I always use ANT+ dongle on a USB extension lead so I can put it closer to the trainer, not only that ANT+ can be read by multiple devices at the same time.
@TriathlonTom the modern way is to use an ANT+ to Bluetooth bridge. If I was starting over, would use this one:
4iiii Shop - USA/World: Heart Rate Monitors: Viiiiva combination Heart Rate Monitor, ANT+ bridge, and data recorder
These guys make a stand-alone unit, but that seems clunky in the gym:
https://npe-inc.com
I have an Wahoo ANT+ adapter, it uses the older 30-pin connector and that works for me in the gym with Stages bikes:
That’s awesome. Thanks for this. I was thinking there must be a more modern alternative to the pin adaptor and ant key!
So the wahoo key works with the latest iOS devices and OS now? I was under the impression earlier this year that something in recent iOS builds had broken the functionality.
If they work, I may change from Bluetooth to ant on my iPhone running TrainerRoad.
The Wahoo Key works as long as you have an Apple-Manufactured 30 pin to LIightning Connector.
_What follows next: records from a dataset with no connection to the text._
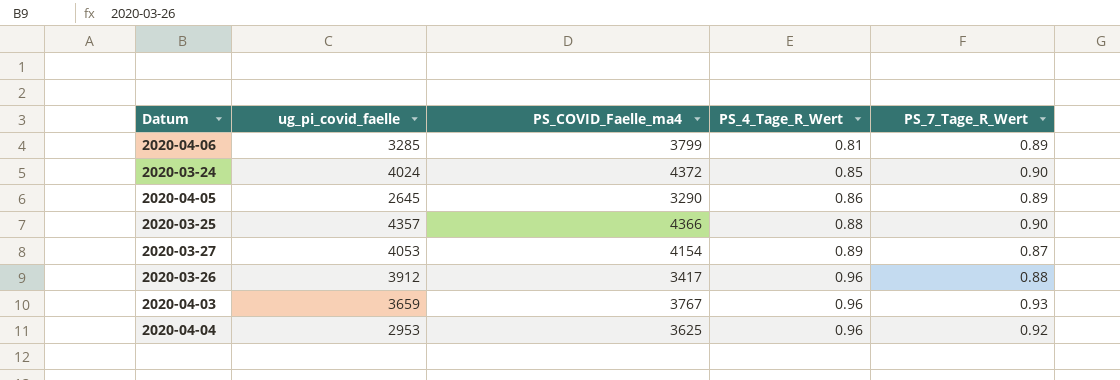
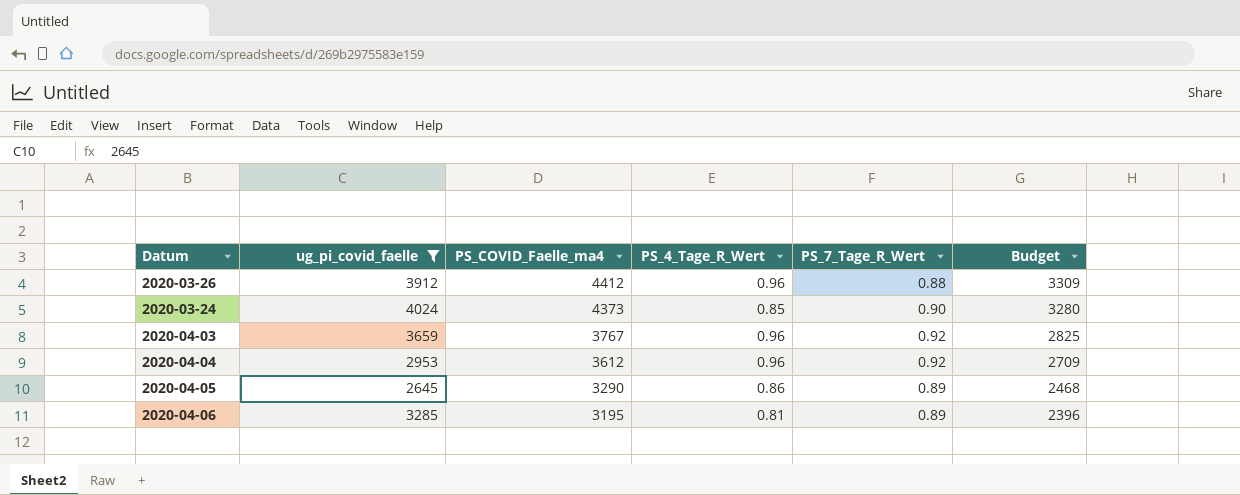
filter: none -> ug_pi_covid_faelle <= 4024
row order: PS_4_Tage_R_Wert ascending -> PS_COVID_Faelle_ma4 descending
column Budget | formula: none -> [PS_COVID_Faelle_ma4] * 0.75
2020-03-26 | PS_COVID_Faelle_ma4: 3417 -> 4412
2020-03-24 | PS_COVID_Faelle_ma4: 4372 -> 4373
2020-04-03 | PS_7_Tage_R_Wert: 0.93 -> 0.92
2020-04-04 | PS_COVID_Faelle_ma4: 3625 -> 3612
2020-04-06 | PS_COVID_Faelle_ma4: 3799 -> 3195

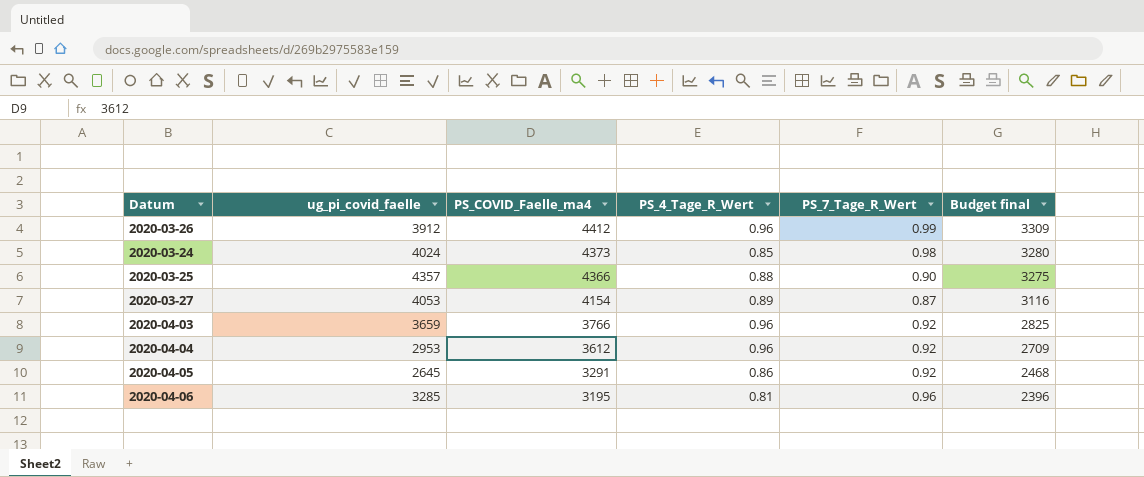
filter: ug_pi_covid_faelle <= 4024 -> none
column name: Budget -> Budget final
2020-03-26 | PS_7_Tage_R_Wert: 0.88 -> 0.99
2020-03-24 | PS_7_Tage_R_Wert: 0.90 -> 0.98
2020-04-03 | PS_COVID_Faelle_ma4: 3767 -> 3766
2020-04-05 | PS_COVID_Faelle_ma4: 3290 -> 3291
2020-04-05 | PS_7_Tage_R_Wert: 0.89 -> 0.92
2020-04-06 | PS_7_Tage_R_Wert: 0.89 -> 0.96

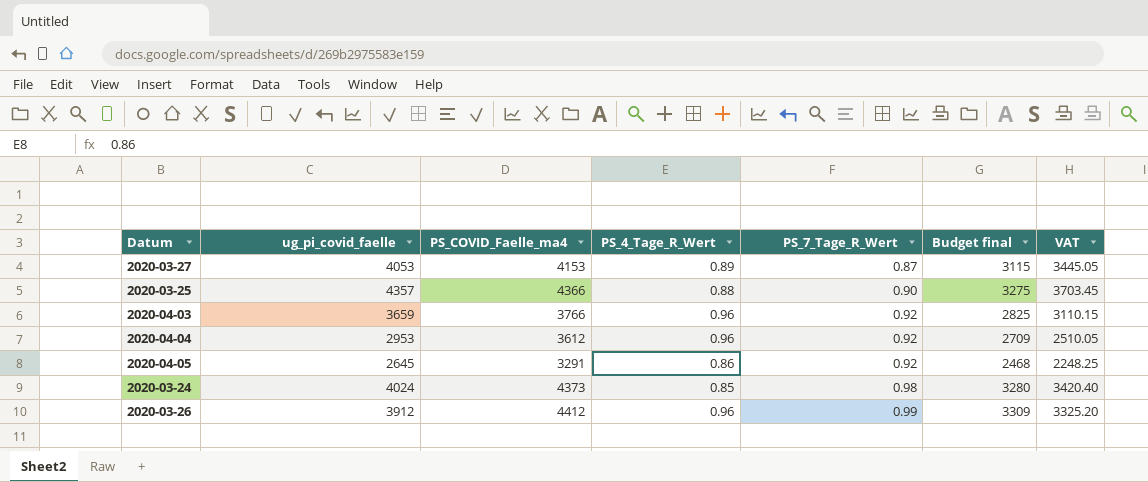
row order: PS_COVID_Faelle_ma4 descending -> PS_7_Tage_R_Wert ascending
column VAT | formula: none -> [ug_pi_covid_faelle] * 0.85
row 2020-04-06: 3285 | 3195 | 0.81 | 0.96 | 2396 -> none
2020-03-27 | PS_COVID_Faelle_ma4: 4154 -> 4153
2020-03-27 | Budget final: 3116 -> 3115

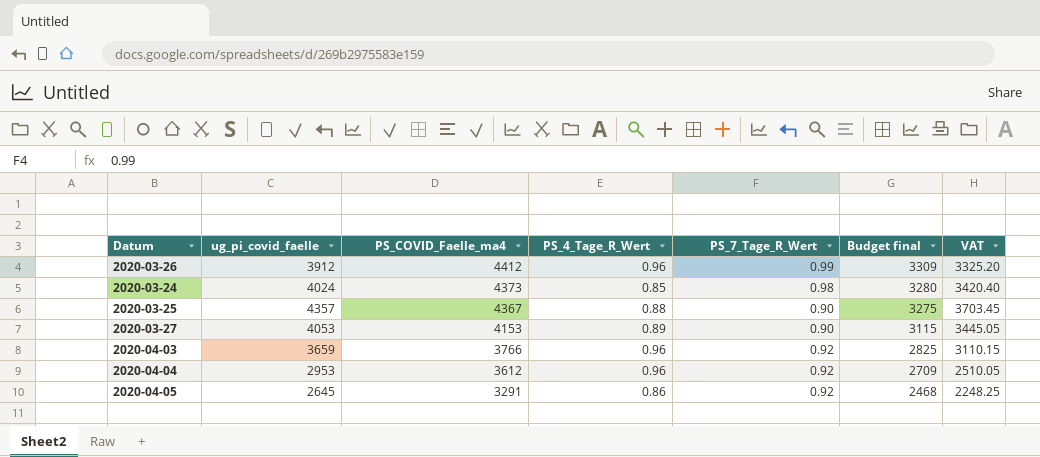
row order: PS_7_Tage_R_Wert ascending -> PS_COVID_Faelle_ma4 descending
2020-03-25 | PS_COVID_Faelle_ma4: 4366 -> 4367
2020-03-27 | PS_7_Tage_R_Wert: 0.87 -> 0.90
Many of the third-party adapters have the proper pins to transmit power and some data transfer, however, they do not have the proper hardware to continuously pass the ANT+ data into the TrainerRoad App.
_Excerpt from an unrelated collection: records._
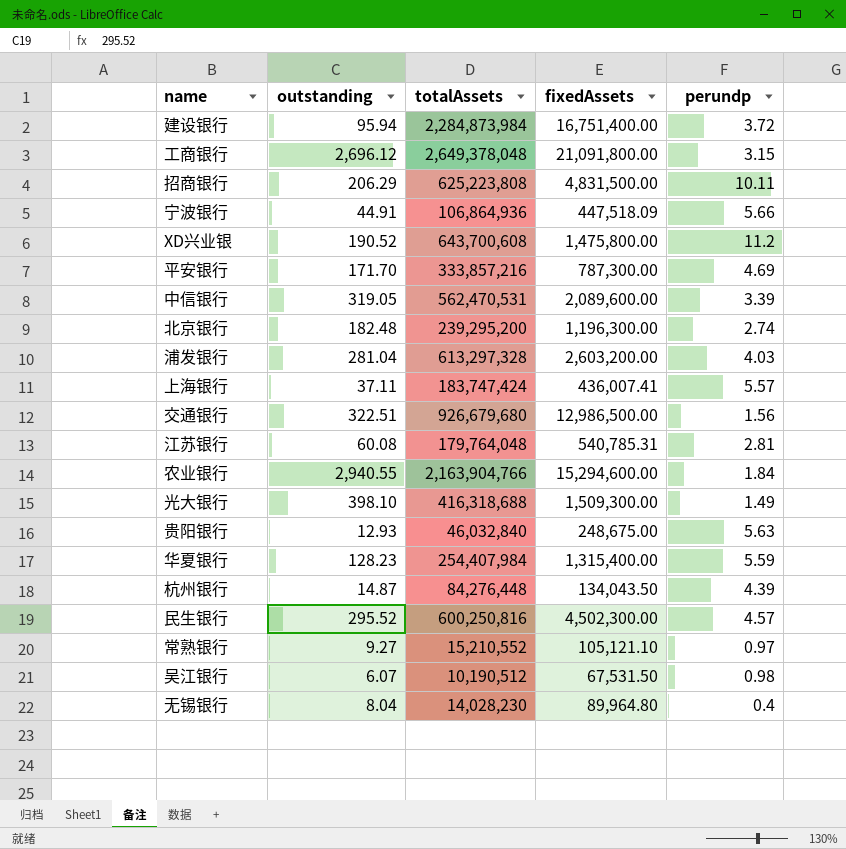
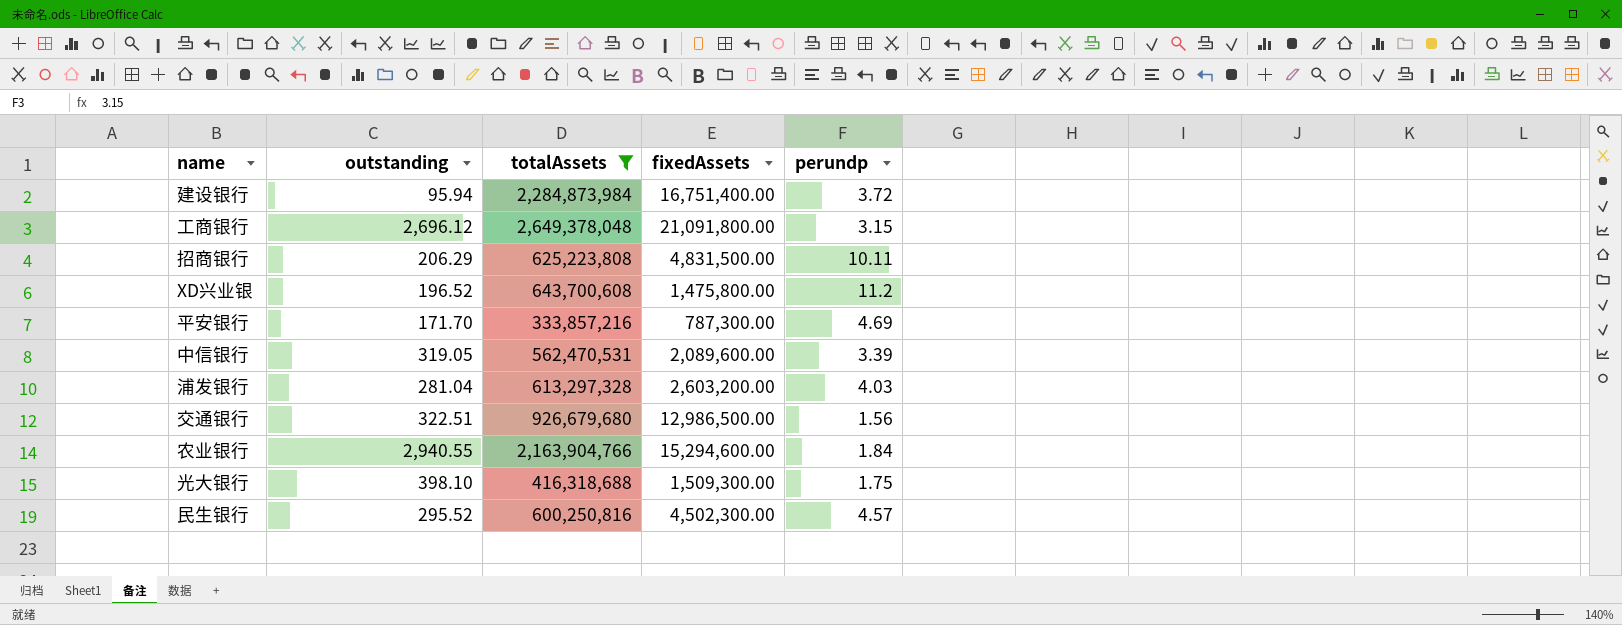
filter: none -> totalAssets >= 333,857,216
XD兴业银 | outstanding: 190.52 -> 196.52
光大银行 | perundp: 1.49 -> 1.75

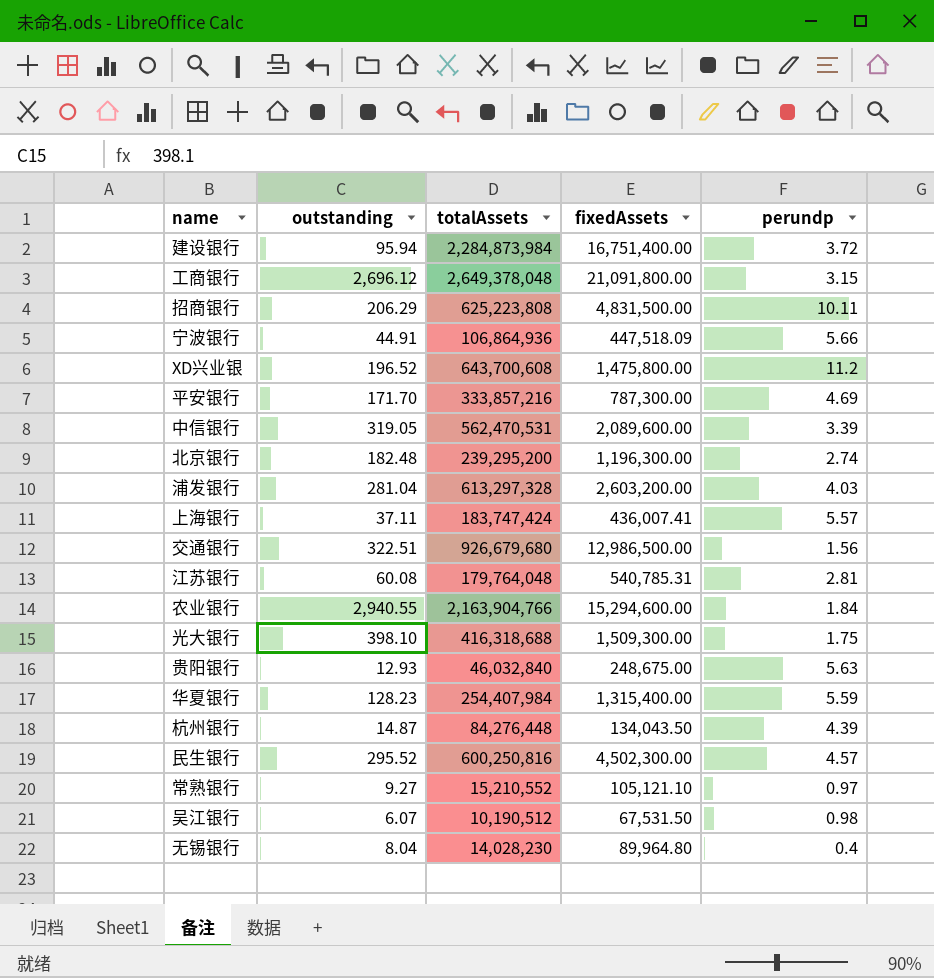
filter: totalAssets >= 333,857,216 -> none

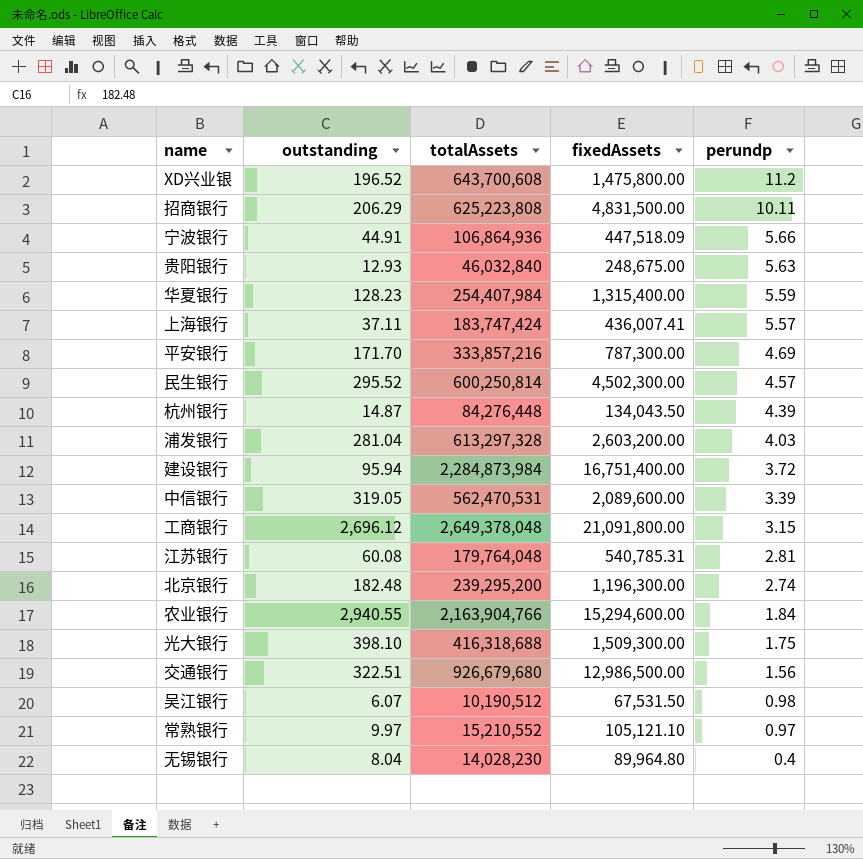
row order: none -> perundp descending
民生银行 | totalAssets: 600,250,816 -> 600,250,814
常熟银行 | outstanding: 9.27 -> 9.97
The tricky thing is that Apple has now discontinued this adapter, so it is becoming harder and harder to find the adapter to make ANT+ work on iOS devices.
May I ask why you would want to switch from Bluetooth to ANT+? We find Bluetooth to be a more robust connection, and in almost all aspects, it is superior to ANT+.
Cheers!
Until last week I was running a needlessly complicated setup, trying to coordinate multiple services and run Zwift concurrently on a laptop with TR on the phone and I had a lot of conflicting BT issues that caused minor annoyance at times.
Since then I’ve decided that Zwift is not really worthwhile for my purposes and went back to TR on the phone with nothing else running.
I’ve added a Wahoo blue sensor to take over cadence and keep a zero speed alive since I’d been trying to negate the Kickr’s bogus distance/speed info, and think things may be settled out now.
Powermatch will take some getting used to but now it’s time to quit mucking about with sensors and software and work on the legs.
You can try BleuIO Bluetooth low energy dongle. its better if you are trying to connect to a pc mac or linux
In my experience, in addition to the BT dongle, you have to have a Windows computer that supports BT natively - a lot of laptops that started as Win10 machines do, some desktops that started as Win10 do, some laptops that started w. Win 7 or 9 and then went to 10 may work, and desktops that started as Win 7 or 8 won’t work. If you have any of these other machines that don’t natively support BT you can go with an ANT+ dongle instead but you’ll also want a long USB extension cord to get the dongle as close to the trainer as possible since the ANT+ signal isn’t as strong or reliable as the BT one.